Scan the entries for lines with the word "false" and copy those lines.

──────── Task input ────────

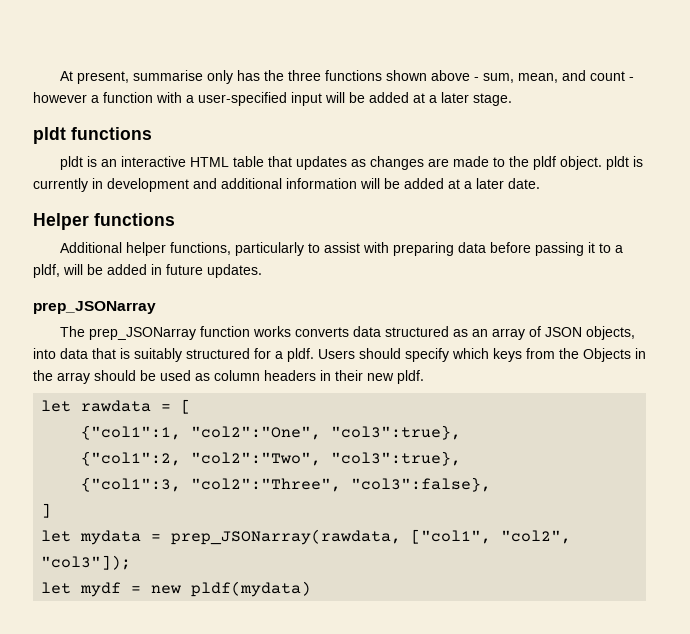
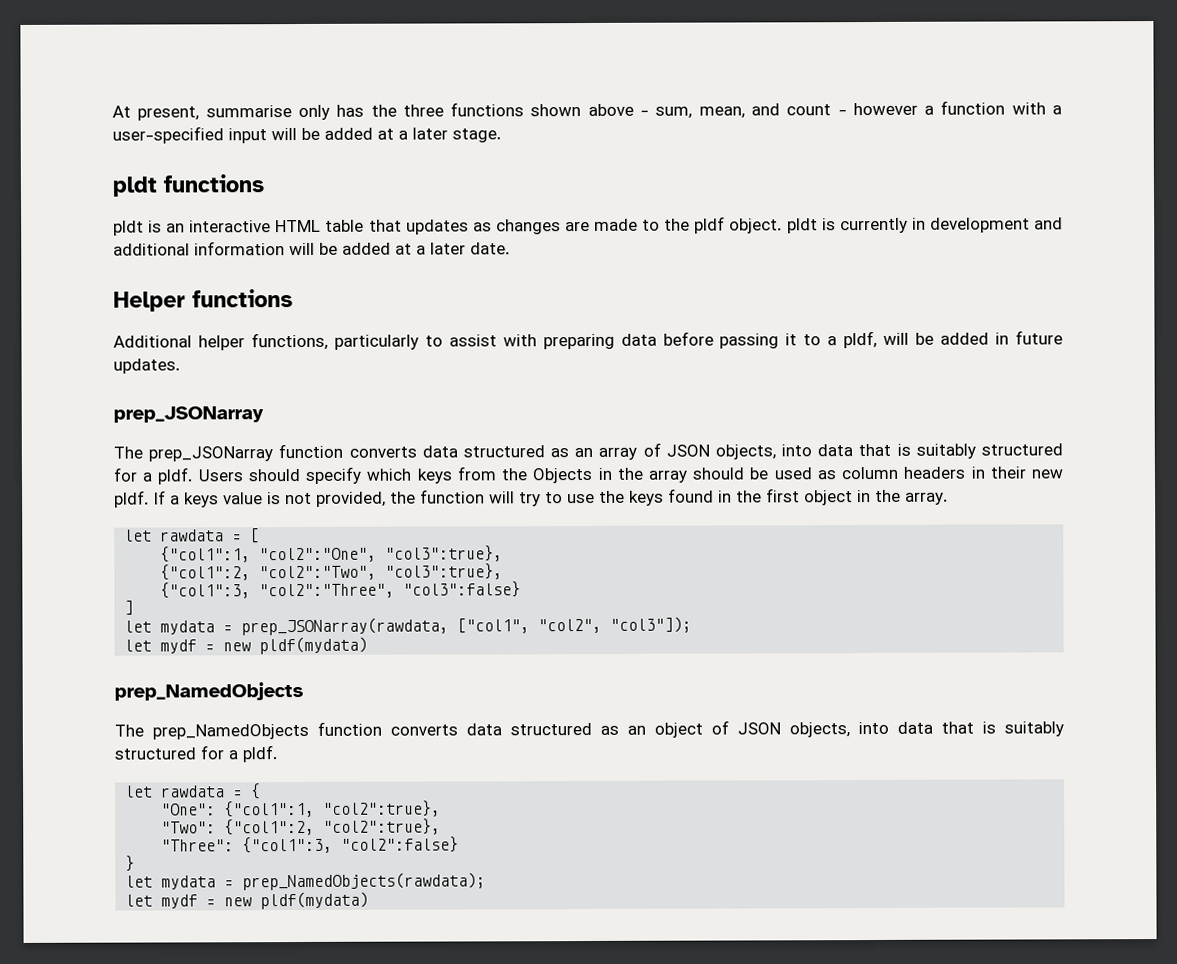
- The prep_JSONarray function works converts data structured as an array of JSON objects, into data that is suitably structured for a pldf.
+ The prep_JSONarray function converts data structured as an array of JSON objects, into data that is suitably structured for a pldf.
+ If a keys value is not provided, the function will try to use the keys found in the first object in the array.
- {"col1":3, "col2":"Three", "col3":false},
+ {"col1":3, "col2":"Three", "col3":false}
  let mydata = prep_JSONarray(rawdata, ["col1", "col2", "col3"]);
+ let mydf = new pldf(mydata)
+ prep_NamedObjects
+ The prep_NamedObjects function converts data structured as an object of JSON objects, into data that is suitably structured for a pldf.
+ let rawdata = {
+ "One": {"col1":1, "col2":true},
+ "Two": {"col1":2, "col2":true},
+ "Three": {"col1":3, "col2":false}
+ }
+ let mydata = prep_NamedObjects(rawdata);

────────

## Completed task
- {"col1":3, "col2":"Three", "col3":false},
+ {"col1":3, "col2":"Three", "col3":false}
+ "Three": {"col1":3, "col2":false}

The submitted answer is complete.